**TASK**
Only the text of the records belongs in the answer; the pictures must be dropped.

[[ RECORDS SUPPLIED, beginning ]]

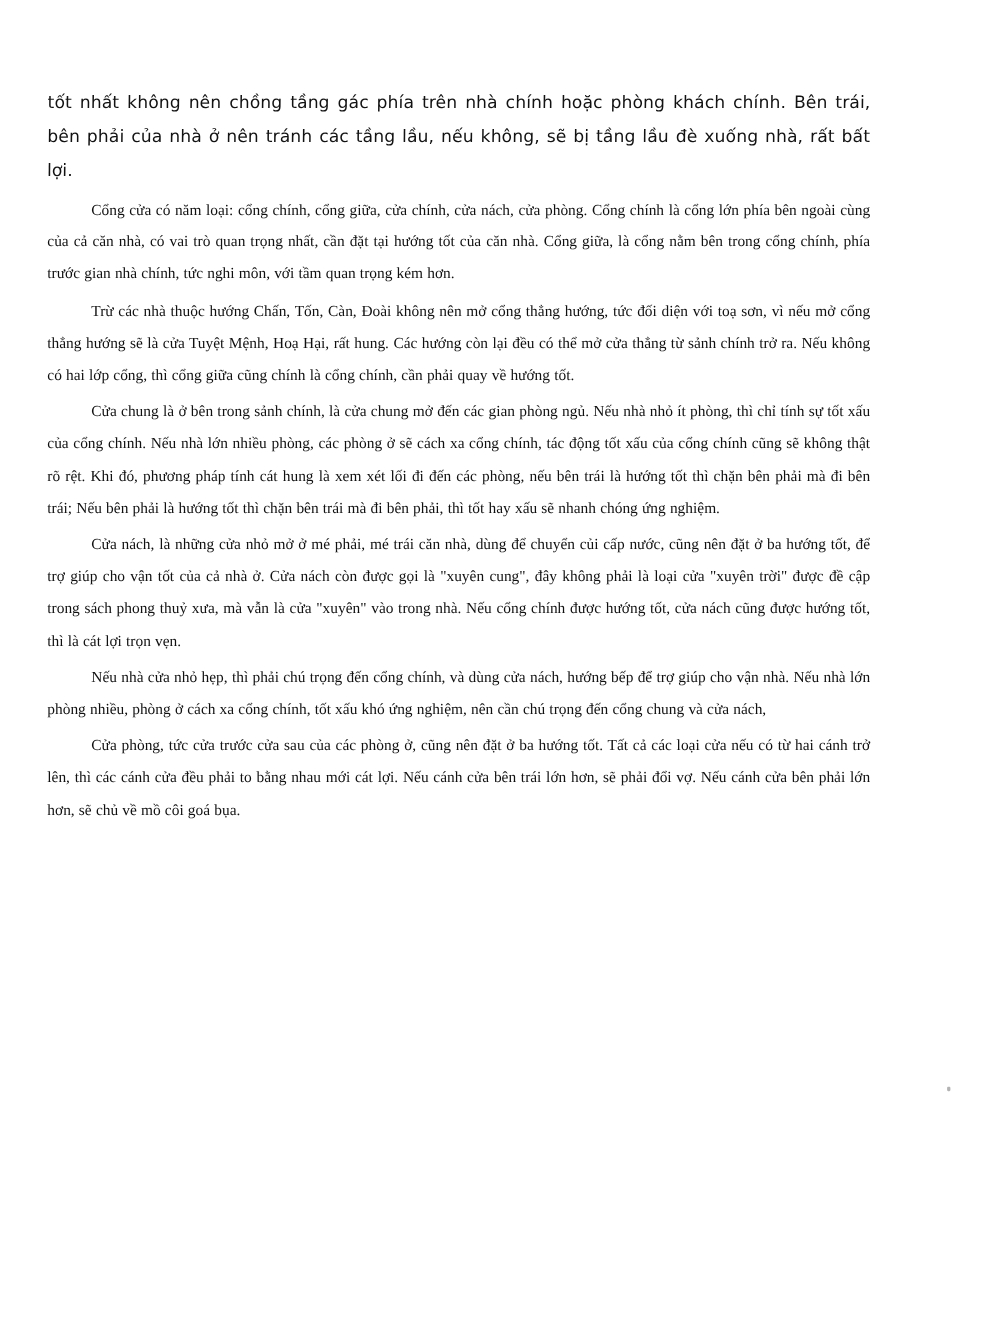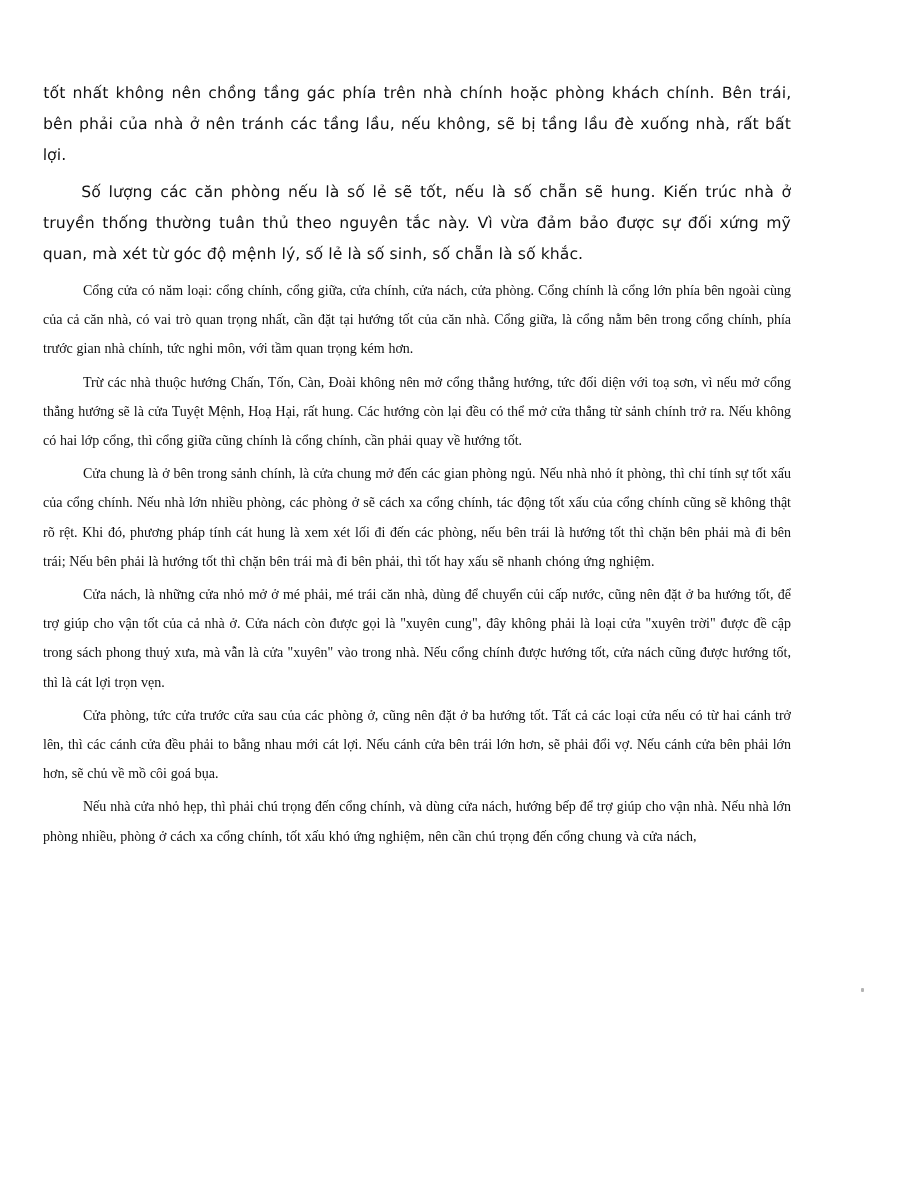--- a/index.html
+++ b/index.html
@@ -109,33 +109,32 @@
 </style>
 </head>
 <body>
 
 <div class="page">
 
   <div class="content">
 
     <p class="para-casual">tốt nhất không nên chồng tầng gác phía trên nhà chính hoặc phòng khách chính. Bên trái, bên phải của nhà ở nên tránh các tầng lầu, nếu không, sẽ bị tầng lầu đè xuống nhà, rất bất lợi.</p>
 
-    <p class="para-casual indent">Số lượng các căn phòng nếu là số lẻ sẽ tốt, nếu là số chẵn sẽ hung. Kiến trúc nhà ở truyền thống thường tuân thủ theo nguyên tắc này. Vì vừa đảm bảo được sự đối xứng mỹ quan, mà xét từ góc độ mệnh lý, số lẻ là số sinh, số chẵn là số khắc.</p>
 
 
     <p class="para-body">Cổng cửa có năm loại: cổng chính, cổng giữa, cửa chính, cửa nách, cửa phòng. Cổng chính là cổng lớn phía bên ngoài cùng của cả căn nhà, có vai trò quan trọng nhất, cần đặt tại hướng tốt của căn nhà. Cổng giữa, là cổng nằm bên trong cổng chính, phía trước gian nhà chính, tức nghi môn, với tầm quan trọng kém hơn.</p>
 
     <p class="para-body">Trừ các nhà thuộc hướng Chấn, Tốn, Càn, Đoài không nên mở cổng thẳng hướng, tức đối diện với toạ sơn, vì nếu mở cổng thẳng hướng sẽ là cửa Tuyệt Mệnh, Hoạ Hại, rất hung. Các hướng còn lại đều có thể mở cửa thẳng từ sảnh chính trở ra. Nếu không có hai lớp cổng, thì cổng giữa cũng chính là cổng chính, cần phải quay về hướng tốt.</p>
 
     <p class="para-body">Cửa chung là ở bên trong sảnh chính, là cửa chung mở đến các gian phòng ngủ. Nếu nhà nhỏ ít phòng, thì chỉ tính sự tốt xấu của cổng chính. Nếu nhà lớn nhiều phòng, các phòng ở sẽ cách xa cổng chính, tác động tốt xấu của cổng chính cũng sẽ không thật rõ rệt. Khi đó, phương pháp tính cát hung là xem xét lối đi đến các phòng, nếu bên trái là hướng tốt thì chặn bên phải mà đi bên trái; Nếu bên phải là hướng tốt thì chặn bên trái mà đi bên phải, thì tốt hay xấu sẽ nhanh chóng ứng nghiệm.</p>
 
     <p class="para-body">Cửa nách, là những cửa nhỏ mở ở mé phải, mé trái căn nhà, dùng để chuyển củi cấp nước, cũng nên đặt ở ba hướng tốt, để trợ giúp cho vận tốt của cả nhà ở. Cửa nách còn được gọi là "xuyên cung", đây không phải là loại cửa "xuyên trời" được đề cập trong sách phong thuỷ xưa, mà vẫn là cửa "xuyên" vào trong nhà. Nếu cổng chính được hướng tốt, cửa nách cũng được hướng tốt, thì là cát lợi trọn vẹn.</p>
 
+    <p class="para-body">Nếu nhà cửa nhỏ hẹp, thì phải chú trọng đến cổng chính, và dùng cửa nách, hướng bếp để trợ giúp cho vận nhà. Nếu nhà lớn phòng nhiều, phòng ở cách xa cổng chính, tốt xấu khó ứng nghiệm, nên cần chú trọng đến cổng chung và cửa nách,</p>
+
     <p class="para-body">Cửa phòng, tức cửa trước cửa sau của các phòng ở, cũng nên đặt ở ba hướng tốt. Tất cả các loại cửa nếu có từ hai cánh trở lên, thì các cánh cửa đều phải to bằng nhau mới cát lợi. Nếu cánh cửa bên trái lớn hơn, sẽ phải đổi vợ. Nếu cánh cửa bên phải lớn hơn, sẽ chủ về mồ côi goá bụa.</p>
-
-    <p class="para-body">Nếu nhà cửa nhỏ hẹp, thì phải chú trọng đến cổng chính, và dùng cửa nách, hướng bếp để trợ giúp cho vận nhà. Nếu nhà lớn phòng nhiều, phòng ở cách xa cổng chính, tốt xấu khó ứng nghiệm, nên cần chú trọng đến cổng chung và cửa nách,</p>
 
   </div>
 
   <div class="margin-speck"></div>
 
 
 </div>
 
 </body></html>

[[ RECORDS SUPPLIED, end ]]

**OUTPUT OF THE TASK**
--- a/index.html
+++ b/index.html
@@ -109,33 +109,32 @@
 </style>
 </head>
 <body>
 
 <div class="page">
 
   <div class="content">
 
     <p class="para-casual">tốt nhất không nên chồng tầng gác phía trên nhà chính hoặc phòng khách chính. Bên trái, bên phải của nhà ở nên tránh các tầng lầu, nếu không, sẽ bị tầng lầu đè xuống nhà, rất bất lợi.</p>
 
-    <p class="para-casual indent">Số lượng các căn phòng nếu là số lẻ sẽ tốt, nếu là số chẵn sẽ hung. Kiến trúc nhà ở truyền thống thường tuân thủ theo nguyên tắc này. Vì vừa đảm bảo được sự đối xứng mỹ quan, mà xét từ góc độ mệnh lý, số lẻ là số sinh, số chẵn là số khắc.</p>
 
 
     <p class="para-body">Cổng cửa có năm loại: cổng chính, cổng giữa, cửa chính, cửa nách, cửa phòng. Cổng chính là cổng lớn phía bên ngoài cùng của cả căn nhà, có vai trò quan trọng nhất, cần đặt tại hướng tốt của căn nhà. Cổng giữa, là cổng nằm bên trong cổng chính, phía trước gian nhà chính, tức nghi môn, với tầm quan trọng kém hơn.</p>
 
     <p class="para-body">Trừ các nhà thuộc hướng Chấn, Tốn, Càn, Đoài không nên mở cổng thẳng hướng, tức đối diện với toạ sơn, vì nếu mở cổng thẳng hướng sẽ là cửa Tuyệt Mệnh, Hoạ Hại, rất hung. Các hướng còn lại đều có thể mở cửa thẳng từ sảnh chính trở ra. Nếu không có hai lớp cổng, thì cổng giữa cũng chính là cổng chính, cần phải quay về hướng tốt.</p>
 
     <p class="para-body">Cửa chung là ở bên trong sảnh chính, là cửa chung mở đến các gian phòng ngủ. Nếu nhà nhỏ ít phòng, thì chỉ tính sự tốt xấu của cổng chính. Nếu nhà lớn nhiều phòng, các phòng ở sẽ cách xa cổng chính, tác động tốt xấu của cổng chính cũng sẽ không thật rõ rệt. Khi đó, phương pháp tính cát hung là xem xét lối đi đến các phòng, nếu bên trái là hướng tốt thì chặn bên phải mà đi bên trái; Nếu bên phải là hướng tốt thì chặn bên trái mà đi bên phải, thì tốt hay xấu sẽ nhanh chóng ứng nghiệm.</p>
 
     <p class="para-body">Cửa nách, là những cửa nhỏ mở ở mé phải, mé trái căn nhà, dùng để chuyển củi cấp nước, cũng nên đặt ở ba hướng tốt, để trợ giúp cho vận tốt của cả nhà ở. Cửa nách còn được gọi là "xuyên cung", đây không phải là loại cửa "xuyên trời" được đề cập trong sách phong thuỷ xưa, mà vẫn là cửa "xuyên" vào trong nhà. Nếu cổng chính được hướng tốt, cửa nách cũng được hướng tốt, thì là cát lợi trọn vẹn.</p>
 
+    <p class="para-body">Nếu nhà cửa nhỏ hẹp, thì phải chú trọng đến cổng chính, và dùng cửa nách, hướng bếp để trợ giúp cho vận nhà. Nếu nhà lớn phòng nhiều, phòng ở cách xa cổng chính, tốt xấu khó ứng nghiệm, nên cần chú trọng đến cổng chung và cửa nách,</p>
+
     <p class="para-body">Cửa phòng, tức cửa trước cửa sau của các phòng ở, cũng nên đặt ở ba hướng tốt. Tất cả các loại cửa nếu có từ hai cánh trở lên, thì các cánh cửa đều phải to bằng nhau mới cát lợi. Nếu cánh cửa bên trái lớn hơn, sẽ phải đổi vợ. Nếu cánh cửa bên phải lớn hơn, sẽ chủ về mồ côi goá bụa.</p>
-
-    <p class="para-body">Nếu nhà cửa nhỏ hẹp, thì phải chú trọng đến cổng chính, và dùng cửa nách, hướng bếp để trợ giúp cho vận nhà. Nếu nhà lớn phòng nhiều, phòng ở cách xa cổng chính, tốt xấu khó ứng nghiệm, nên cần chú trọng đến cổng chung và cửa nách,</p>
 
   </div>
 
   <div class="margin-speck"></div>
 
 
 </div>
 
 </body></html>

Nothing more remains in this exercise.